# [Dataset entries]
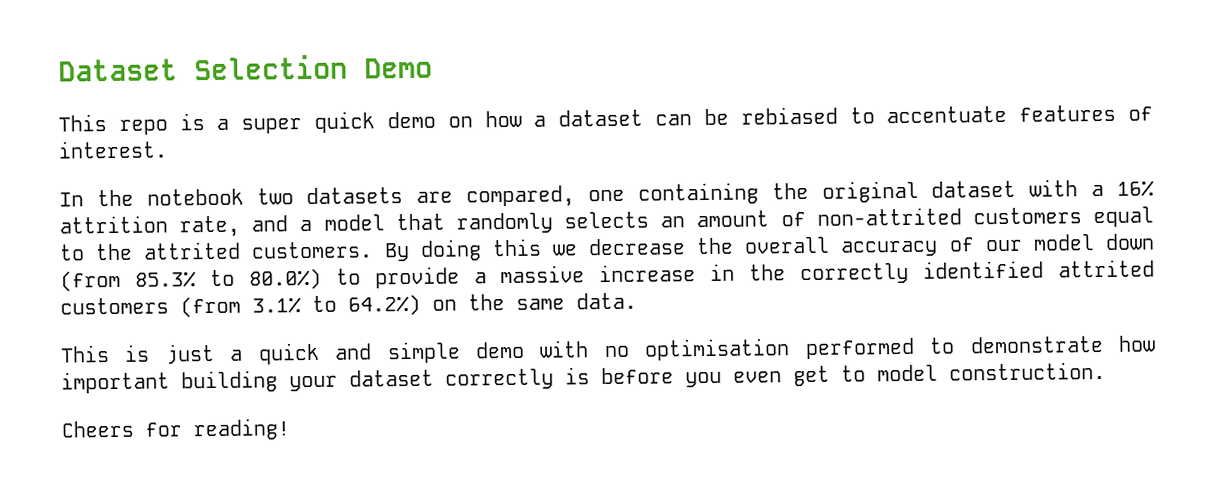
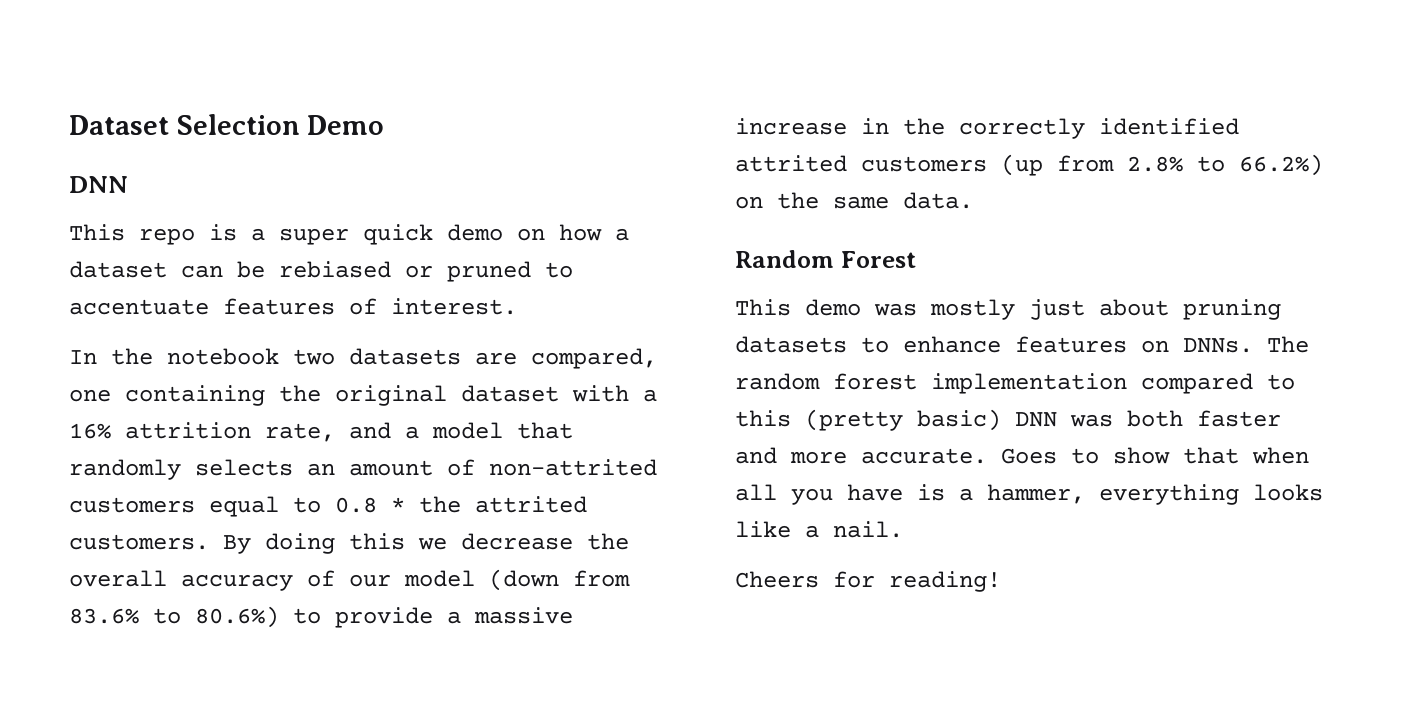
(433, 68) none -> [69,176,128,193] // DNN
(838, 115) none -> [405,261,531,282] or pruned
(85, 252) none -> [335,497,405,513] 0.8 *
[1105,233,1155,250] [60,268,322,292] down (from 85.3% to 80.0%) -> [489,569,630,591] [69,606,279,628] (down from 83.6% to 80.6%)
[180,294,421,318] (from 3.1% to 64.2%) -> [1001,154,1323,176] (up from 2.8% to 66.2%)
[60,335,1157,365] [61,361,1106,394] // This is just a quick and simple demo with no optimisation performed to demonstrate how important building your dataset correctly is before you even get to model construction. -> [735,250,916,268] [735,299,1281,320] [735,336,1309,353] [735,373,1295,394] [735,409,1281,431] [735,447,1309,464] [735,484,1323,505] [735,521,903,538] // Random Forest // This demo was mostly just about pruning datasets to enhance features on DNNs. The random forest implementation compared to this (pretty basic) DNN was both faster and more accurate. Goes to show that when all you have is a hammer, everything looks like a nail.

# [Brief]
A single number is the answer here: how many lines above carry the string "from"?

# [The completed task]
2